Day 2 - From Fixed to Dynamic: Building an IV Surface for Better Exposure Calculations

This post is part of the 'The 12 Days of Full Stack Dev' series, an adventure through full stack fintech app development. Join me through the first 12 days of December as we develop a variety of new features, fixes, and components within the Full Stack Craft fintech family.

For the full list of days and topics in this series, see the original post: The 12 Days of Full Stack Dev.

If you're interested in the more trader-focused explanation of this feature, check out this article on VannaCharm's blog.

The Problem: One Size Doesn't Fit All

When calculating option Greeks (gamma, vanna, charm) for exposure analysis, we previously used a single volatility value for all strikes and expirations.

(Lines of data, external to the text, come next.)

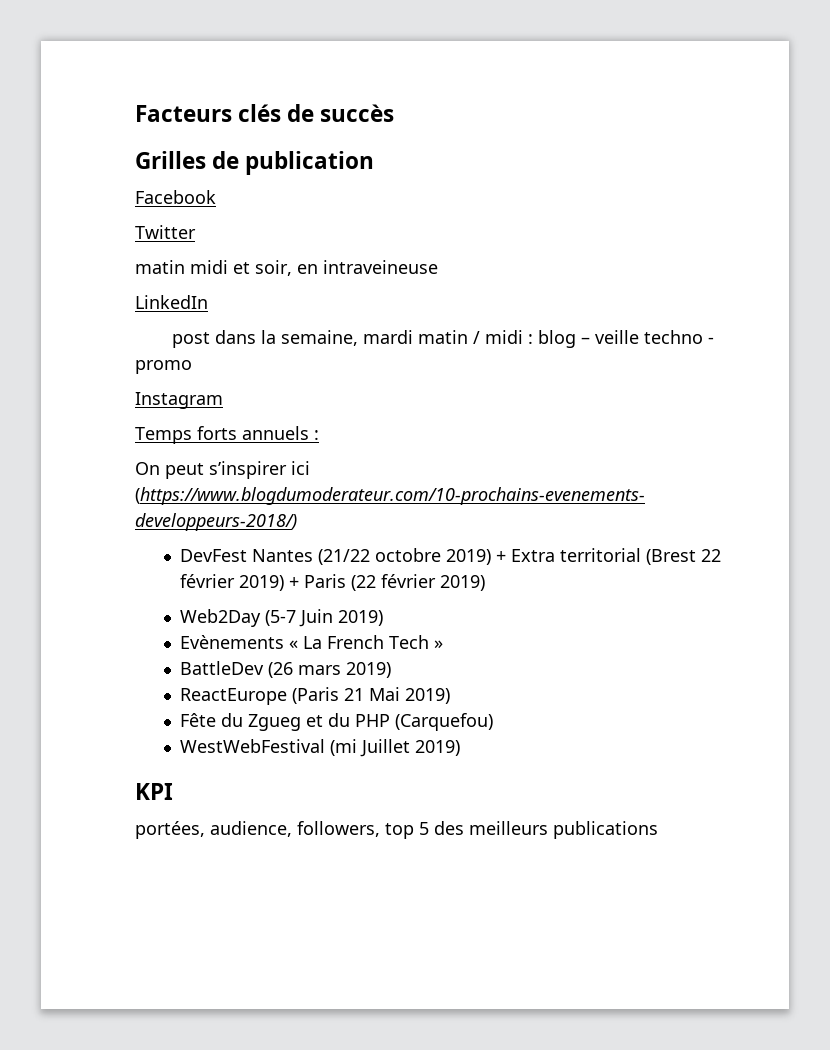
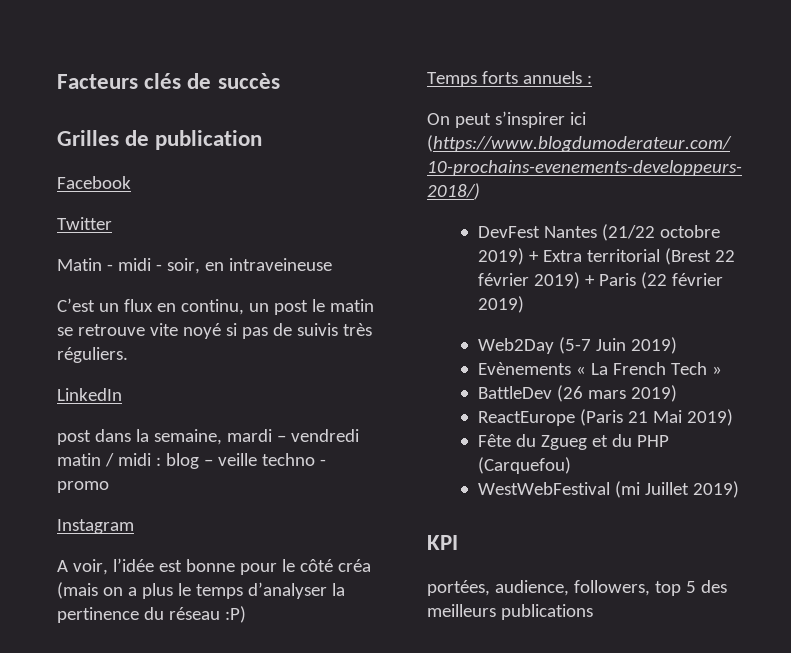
- matin midi et soir, en intraveineuse
+ Matin - midi - soir, en intraveineuse
+ C’est un flux en continu, un post le matin se retrouve vite noyé si pas de suivis très réguliers.
- post dans la semaine, mardi matin / midi : blog – veille techno - promo
+ post dans la semaine, mardi – vendredi matin / midi : blog – veille techno - promo
+ A voir, l’idée est bonne pour le côté créa (mais on a plus le temps d’analyser la pertinence du réseau :P)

This was the "underlying volatility" - essentially the default volatility assumed by the Black-Scholes model for the underlying asset.

// Old approach: one volatility for everything - use it directly
callGreeks := blackscholes.GetOptionGreeks(callOption, divYield, mark, interestRate, volatility)
putGreeks := blackscholes.GetOptionGreeks(putOption, divYield, mark, interestRate, volatility)

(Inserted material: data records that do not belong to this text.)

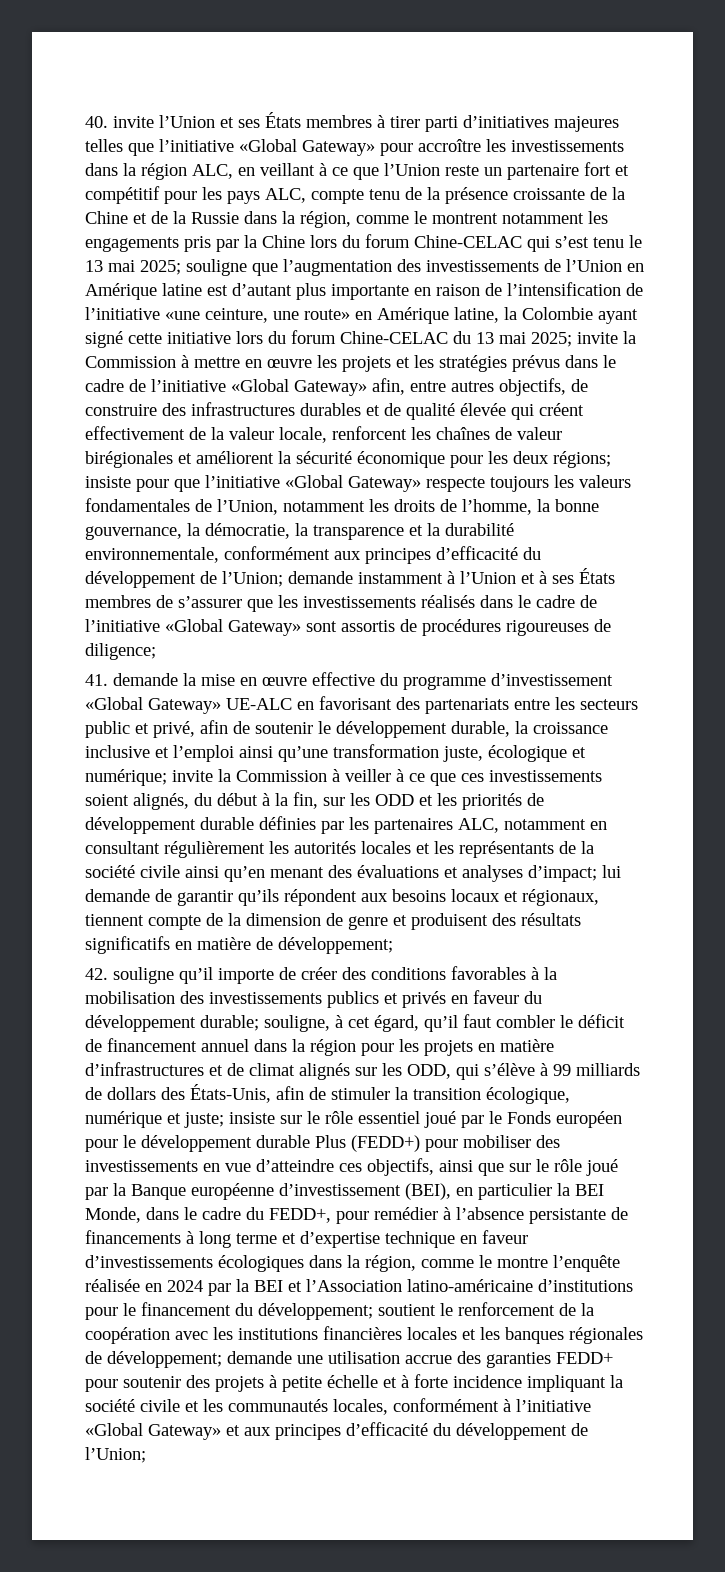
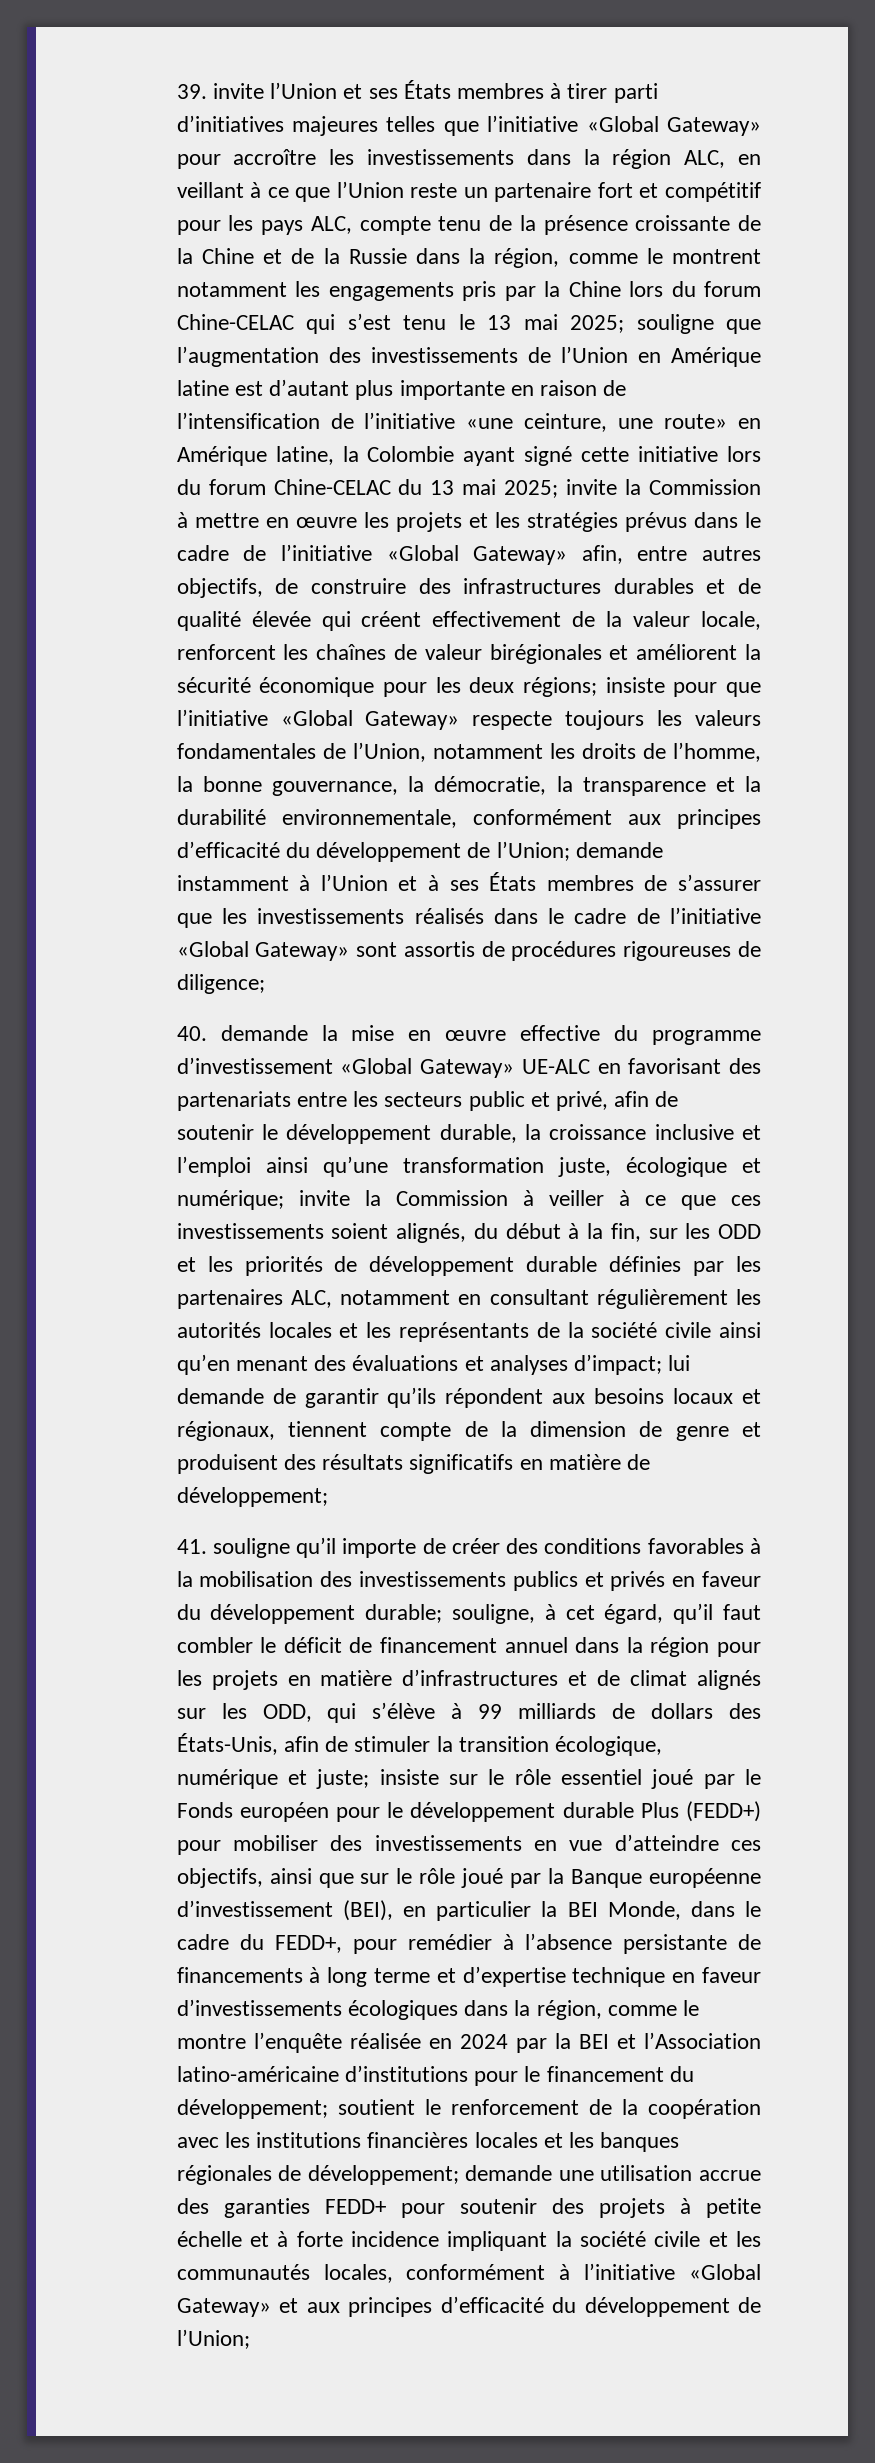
- 40. invite l’Union et ses États membres à tirer parti d’initiatives majeures telles que l’initiative «Global Gateway» pour accroître les investissements dans la région ALC, en veillant à ce que l’Union reste un partenaire fort et compétitif pour les pays ALC, compte tenu de la présence croissante de la Chine et de la Russie dans la région, comme le montrent notamment les engagements pris par la Chine lors du forum Chine-CELAC qui s’est tenu le 13 mai 2025;
+ 39. invite l’Union et ses États membres à tirer parti d’initiatives majeures telles que l’initiative «Global Gateway» pour accroître les investissements dans la région ALC, en veillant à ce que l’Union reste un partenaire fort et compétitif pour les pays ALC, compte tenu de la présence croissante de la Chine et de la Russie dans la région, comme le montrent notamment les engagements pris par la Chine lors du forum Chine-CELAC qui s’est tenu le 13 mai 2025;
- 41. demande la mise en œuvre effective du programme d’investissement «Global Gateway» UE-ALC en favorisant des partenariats entre les secteurs public et privé, afin de soutenir le développement durable, la croissance inclusive et l’emploi ainsi qu’une transformation juste, écologique et numérique;
+ 40. demande la mise en œuvre effective du programme d’investissement «Global Gateway» UE-ALC en favorisant des partenariats entre les secteurs public et privé, afin de soutenir le développement durable, la croissance inclusive et l’emploi ainsi qu’une transformation juste, écologique et numérique;
- 42. souligne qu’il importe de créer des conditions favorables à la mobilisation des investissements publics et privés en faveur du développement durable;
+ 41. souligne qu’il importe de créer des conditions favorables à la mobilisation des investissements publics et privés en faveur du développement durable;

To spare you market jargon, the reality is that implied volatility varies significantly across strikes and expirations. This phenomenon is known as the "volatility smile" or "volatility skew."

The Solution: Per-Strike Implied Volatility

The fix is conceptually simple: calculate the implied volatility for each individual given strike and expiry, then use that IV when computing Greeks for exposure. Instead of one number for the entire chain, we build a surface - a grid of IVs organized by expiration date, option type (call/put), and strike price.

// New approach: before calculating exposure, specific IV for each strike
callIVAtStrike := volatility.GetIVForOptionExpiryTypeAndStrike(ivSurfaces, expiration, "CALL", callOption.Strike)
putIVAtStrike := volatility.GetIVForOptionExpiryTypeAndStrike(ivSurfaces, expiration, "PUT", putOption.Strike)

callGreeks := blackscholes.GetOptionGreeks(callOption, divYield, mark, interestRate, callIVAtStrike)
putGreeks := blackscholes.GetOptionGreeks(putOption, divYield, mark, interestRate, putIVAtStrike)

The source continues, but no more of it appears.